異論を唱えた政治家は差別主義者扱いされないだろうか? 火中の栗を拾い、真実を話せる国士はどれだけいるだろうか?
日本はすでに世界第4位の移民大国?
本稿では触れなかったが、日本への移民計画は着々と進行している。それもグローバリズムを信奉する日本の政治家たちによって。
「我が国がすでに世界第4位の移民大国」になっていることを、多くの日本人は気付いていない。なぜ日本のメディアは報道しないのだろうか?
北海道500万人移住計画
海に囲まれた島国であることだけでは、永遠に守られる訳ではない。中国からは北海道500万人移住計画も着々と進行中。

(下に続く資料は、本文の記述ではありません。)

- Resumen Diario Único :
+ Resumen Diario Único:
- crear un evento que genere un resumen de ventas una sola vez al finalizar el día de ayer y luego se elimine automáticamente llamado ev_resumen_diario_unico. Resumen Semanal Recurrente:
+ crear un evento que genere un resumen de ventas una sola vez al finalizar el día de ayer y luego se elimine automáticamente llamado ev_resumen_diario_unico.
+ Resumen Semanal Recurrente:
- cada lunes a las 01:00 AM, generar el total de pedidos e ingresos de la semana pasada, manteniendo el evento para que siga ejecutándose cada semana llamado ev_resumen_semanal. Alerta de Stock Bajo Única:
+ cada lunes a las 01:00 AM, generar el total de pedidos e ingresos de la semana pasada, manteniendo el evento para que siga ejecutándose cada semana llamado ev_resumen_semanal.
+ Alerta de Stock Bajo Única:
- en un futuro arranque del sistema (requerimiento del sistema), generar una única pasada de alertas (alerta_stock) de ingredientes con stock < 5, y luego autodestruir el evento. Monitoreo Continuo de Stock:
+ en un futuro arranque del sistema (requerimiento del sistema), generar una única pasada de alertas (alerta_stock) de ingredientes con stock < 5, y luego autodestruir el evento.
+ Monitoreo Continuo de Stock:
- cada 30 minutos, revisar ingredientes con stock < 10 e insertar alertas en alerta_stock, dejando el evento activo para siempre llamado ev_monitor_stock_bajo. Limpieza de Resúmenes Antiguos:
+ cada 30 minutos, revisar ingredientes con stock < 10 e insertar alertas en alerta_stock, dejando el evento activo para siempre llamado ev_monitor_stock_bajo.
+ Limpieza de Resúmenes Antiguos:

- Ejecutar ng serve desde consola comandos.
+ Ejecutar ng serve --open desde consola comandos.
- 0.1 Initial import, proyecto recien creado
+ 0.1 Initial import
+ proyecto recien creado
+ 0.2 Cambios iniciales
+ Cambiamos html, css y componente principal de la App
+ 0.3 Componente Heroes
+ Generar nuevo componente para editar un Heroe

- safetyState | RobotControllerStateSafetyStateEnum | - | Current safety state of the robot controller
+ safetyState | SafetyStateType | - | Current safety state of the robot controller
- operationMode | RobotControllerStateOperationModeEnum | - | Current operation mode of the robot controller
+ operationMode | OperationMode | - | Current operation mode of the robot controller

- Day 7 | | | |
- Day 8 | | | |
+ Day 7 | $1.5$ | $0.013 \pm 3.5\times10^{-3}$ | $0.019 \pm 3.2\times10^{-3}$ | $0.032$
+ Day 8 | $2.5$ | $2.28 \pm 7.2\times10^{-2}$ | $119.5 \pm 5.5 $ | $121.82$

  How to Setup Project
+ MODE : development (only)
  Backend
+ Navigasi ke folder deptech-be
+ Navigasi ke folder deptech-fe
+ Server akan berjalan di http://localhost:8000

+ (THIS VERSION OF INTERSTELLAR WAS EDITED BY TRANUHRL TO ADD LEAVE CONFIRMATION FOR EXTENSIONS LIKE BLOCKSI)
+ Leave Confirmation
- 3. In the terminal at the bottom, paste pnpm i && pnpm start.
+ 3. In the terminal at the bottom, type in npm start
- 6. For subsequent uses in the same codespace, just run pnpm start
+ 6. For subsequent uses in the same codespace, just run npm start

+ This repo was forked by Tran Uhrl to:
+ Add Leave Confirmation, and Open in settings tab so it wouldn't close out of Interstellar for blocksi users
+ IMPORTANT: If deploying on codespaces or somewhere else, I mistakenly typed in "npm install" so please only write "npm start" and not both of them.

今こそ日本人は気づかなければならない。子供たちのためにも。
次回記事では、ディープステートによる移民・難民を用いた国境破壊戦略、グローバリズムの野望を考察してみる。
この記事のまとめ
川口マーン恵美著『移民難民』 - EU難民問題から学ぶべき「移民政策の失敗」とは?- ドイツでは4人に1人が移民の背景を持つ。
- 世界では難民ビジネスが存在。
- 2015年欧州難民危機とケルン大晦日大量性暴行事件で、移民難民問題が表面化した。
- ドイツは移民難民問題で治安悪化、文化の衝突が深刻化。
- 「ドイツ人は少子化、移民は多産」なため、将来人口逆転の可能性がある。
- 世界第4位の移民大国日本でも、北海道500万人移住計画など警戒が必要。